The defining properties of the SVD were given at the start of this post. We will see that most of the properties follow immediately from the construction but one of them requires a bit more analysis. Let $U = [u_1,\ldots,u_p]$ , $\Sigma = \text{diag}(\sigma_1,\ldots,\sigma_p)$ and $V= [v_1,\ldots,v_p]$ be the output from the above construction.

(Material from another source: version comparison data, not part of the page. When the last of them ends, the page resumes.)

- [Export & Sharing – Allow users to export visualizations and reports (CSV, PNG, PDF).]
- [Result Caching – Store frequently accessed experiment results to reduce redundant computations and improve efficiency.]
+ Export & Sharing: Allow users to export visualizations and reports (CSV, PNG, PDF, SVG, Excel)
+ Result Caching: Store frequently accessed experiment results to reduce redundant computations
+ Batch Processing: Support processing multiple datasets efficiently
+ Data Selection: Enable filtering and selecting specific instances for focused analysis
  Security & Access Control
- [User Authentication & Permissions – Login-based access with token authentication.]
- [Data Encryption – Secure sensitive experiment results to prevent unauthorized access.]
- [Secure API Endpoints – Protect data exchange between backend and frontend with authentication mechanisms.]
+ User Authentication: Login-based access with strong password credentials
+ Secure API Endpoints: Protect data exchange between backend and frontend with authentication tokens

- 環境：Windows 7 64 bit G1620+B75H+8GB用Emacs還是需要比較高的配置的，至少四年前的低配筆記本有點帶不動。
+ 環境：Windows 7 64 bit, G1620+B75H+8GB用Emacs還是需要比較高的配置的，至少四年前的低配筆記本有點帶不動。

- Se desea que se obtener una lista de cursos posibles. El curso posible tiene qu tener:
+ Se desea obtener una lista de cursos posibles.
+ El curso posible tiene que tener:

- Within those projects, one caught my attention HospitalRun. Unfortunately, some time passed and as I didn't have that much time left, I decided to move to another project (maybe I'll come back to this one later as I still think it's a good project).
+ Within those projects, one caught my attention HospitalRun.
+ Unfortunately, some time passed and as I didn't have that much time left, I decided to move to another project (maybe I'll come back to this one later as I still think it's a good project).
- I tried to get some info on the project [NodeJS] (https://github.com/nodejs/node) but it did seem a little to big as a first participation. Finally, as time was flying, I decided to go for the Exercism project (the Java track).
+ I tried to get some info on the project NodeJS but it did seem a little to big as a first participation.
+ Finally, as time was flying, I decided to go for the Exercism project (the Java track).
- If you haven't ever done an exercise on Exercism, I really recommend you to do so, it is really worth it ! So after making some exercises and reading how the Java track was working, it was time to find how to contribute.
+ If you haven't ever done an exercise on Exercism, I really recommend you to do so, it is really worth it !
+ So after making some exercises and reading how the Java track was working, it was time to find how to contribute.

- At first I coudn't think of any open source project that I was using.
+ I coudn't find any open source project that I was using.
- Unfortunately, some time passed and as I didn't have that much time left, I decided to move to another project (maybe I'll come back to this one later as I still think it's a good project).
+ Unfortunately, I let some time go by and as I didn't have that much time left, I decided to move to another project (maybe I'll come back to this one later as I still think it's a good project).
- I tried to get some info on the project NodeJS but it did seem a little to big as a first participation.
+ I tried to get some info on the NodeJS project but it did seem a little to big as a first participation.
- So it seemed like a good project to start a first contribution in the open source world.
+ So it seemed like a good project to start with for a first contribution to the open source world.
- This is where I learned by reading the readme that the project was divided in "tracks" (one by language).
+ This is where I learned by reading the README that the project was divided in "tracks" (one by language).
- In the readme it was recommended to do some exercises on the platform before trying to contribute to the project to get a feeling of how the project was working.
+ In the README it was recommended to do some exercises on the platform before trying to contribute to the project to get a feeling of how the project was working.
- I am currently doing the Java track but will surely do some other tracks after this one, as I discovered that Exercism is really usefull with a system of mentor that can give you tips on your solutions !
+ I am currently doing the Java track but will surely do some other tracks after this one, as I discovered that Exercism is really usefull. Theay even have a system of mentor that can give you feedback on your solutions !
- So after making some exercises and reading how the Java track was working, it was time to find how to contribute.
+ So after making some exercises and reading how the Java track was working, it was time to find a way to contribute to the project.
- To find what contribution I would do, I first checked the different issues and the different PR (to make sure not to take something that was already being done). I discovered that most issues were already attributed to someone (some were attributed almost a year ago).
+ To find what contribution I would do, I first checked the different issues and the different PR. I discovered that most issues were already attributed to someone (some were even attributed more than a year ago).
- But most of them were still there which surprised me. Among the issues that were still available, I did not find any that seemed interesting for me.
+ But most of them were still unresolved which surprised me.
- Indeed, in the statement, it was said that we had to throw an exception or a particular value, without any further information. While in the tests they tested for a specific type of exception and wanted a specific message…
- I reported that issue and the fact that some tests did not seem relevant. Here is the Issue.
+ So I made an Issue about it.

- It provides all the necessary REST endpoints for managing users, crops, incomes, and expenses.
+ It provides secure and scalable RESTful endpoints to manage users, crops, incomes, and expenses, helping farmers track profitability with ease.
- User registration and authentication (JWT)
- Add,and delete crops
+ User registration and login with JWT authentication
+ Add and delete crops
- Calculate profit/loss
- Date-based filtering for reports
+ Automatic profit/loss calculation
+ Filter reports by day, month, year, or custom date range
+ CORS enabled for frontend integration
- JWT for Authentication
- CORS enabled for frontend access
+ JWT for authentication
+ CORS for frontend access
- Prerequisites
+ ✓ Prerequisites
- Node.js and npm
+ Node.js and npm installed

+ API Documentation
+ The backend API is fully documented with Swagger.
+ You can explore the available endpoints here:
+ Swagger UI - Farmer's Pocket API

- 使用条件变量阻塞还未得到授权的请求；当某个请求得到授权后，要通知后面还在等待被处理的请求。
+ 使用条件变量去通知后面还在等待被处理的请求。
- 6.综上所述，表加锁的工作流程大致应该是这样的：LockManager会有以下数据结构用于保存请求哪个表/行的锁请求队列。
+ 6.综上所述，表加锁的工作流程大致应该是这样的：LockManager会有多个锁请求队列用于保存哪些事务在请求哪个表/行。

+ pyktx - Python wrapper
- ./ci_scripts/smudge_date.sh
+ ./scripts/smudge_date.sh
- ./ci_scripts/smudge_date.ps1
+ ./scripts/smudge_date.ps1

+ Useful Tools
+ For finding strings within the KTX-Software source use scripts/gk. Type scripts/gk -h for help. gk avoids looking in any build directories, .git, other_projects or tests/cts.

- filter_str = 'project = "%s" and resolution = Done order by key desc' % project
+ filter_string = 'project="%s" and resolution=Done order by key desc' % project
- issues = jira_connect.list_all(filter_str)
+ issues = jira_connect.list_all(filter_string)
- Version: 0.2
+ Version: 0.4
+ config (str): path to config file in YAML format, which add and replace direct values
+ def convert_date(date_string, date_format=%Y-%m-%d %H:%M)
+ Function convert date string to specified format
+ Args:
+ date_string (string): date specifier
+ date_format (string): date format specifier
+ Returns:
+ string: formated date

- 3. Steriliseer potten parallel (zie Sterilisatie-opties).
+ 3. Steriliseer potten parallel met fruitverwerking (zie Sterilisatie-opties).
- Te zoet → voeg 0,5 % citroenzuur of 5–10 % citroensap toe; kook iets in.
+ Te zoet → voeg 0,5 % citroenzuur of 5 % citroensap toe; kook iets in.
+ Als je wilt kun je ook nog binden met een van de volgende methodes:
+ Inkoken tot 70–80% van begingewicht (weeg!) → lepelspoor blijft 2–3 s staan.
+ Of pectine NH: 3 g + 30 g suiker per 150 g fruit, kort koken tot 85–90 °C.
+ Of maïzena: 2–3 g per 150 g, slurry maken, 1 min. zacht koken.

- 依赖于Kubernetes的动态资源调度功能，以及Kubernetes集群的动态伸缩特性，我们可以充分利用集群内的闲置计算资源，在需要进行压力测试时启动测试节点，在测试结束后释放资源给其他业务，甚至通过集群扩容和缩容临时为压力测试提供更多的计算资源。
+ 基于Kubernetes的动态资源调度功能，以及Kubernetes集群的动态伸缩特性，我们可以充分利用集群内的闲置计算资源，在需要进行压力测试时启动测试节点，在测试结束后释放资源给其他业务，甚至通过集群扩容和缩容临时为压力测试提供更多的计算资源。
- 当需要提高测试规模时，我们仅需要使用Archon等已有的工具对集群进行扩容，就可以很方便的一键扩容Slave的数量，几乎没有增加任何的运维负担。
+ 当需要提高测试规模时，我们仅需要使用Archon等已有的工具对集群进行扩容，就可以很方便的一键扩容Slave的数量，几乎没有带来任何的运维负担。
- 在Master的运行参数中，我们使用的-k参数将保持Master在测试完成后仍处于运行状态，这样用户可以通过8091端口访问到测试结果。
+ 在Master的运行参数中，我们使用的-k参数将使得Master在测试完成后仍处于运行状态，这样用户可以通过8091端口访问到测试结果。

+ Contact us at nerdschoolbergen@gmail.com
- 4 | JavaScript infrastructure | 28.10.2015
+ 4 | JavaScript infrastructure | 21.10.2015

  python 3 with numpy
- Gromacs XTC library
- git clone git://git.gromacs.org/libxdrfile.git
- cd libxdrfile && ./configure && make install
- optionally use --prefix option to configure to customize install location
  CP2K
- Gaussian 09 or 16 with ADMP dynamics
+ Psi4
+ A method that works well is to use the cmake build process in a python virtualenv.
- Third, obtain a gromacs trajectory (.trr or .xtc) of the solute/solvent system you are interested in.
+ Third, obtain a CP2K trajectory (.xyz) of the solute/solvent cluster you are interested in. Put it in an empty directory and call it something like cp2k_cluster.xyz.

First note that by construction $v_1,\ldots, v_p$ are orthogonal since we always had $v_{k+1} \in \text{span}\{v_1,\ldots,v_k\}^\perp$ . It follows that the matrix $V$ is orthogonal and so $V^TV=VV^T=I_p$ .

The matrix $\Sigma$ is diagonal by construction. Furthermore, we have that $\sigma_{k+1} \le \sigma_k$ for every $k$ . This is because both $\sigma_k$ and $\sigma_{k+1}$ were defined as maximum value of $\|Xv\|_2$ over different subsets of $\mathbb{R}^p$ . The subset for $\sigma_k$ contained the subset for $\sigma_{k+1}$ and thus $\sigma_k \ge \sigma_{k+1}$ .

We’ll next verify that $X = U\Sigma V^T$ . Since $V$ is orthogonal, the vectors $v_1,\ldots,v_p$ form an orthonormal basis for $\mathbb{R}^p$ . It thus suffices to check that $Xv_k = U\Sigma V^Tv_k$ for $k = 1,\ldots,p$ . Again by the orthogonality of $V$ we have that $V^Tv_k = e_k$ , the $k^{th}$ standard basis vector. Thus,

$U\Sigma V^Tv_k = U\Sigma e_k = U\sigma_k e_k = \sigma_k u_k.$

Above, we used that $\Sigma$ was a diagonal matrix and that $u_k$ is the $k^{th}$ column of $U$ . If $\sigma_k \neq 0$ , then $\sigma_k u_k = Xv_k$ by definition. If $\sigma_k =0$ , then $\|Xv_k\|_2=0$ and so $Xv_k = 0 = \sigma_ku_k$ also. Thus, in either case, $U\Sigma V^Tv_k = Xv_k$ and so $U\Sigma V^T = X$ .

The last property we need to verify is that $U$ is orthogonal. Note that this isn’t obvious. At each stage of the process, we made sure that $v_{k+1} \in \text{span}\{v_1,\ldots,v_k\}^\perp$ . However, in the case that $\sigma_{k+1} \neq 0$ , we simply defined $u_{k+1} = Xv_{k+1}/\sigma_{k+1}$ . It is not clear why this would imply that $u_{k+1}$ is orthogonal to $u_1,\ldots,u_k$ .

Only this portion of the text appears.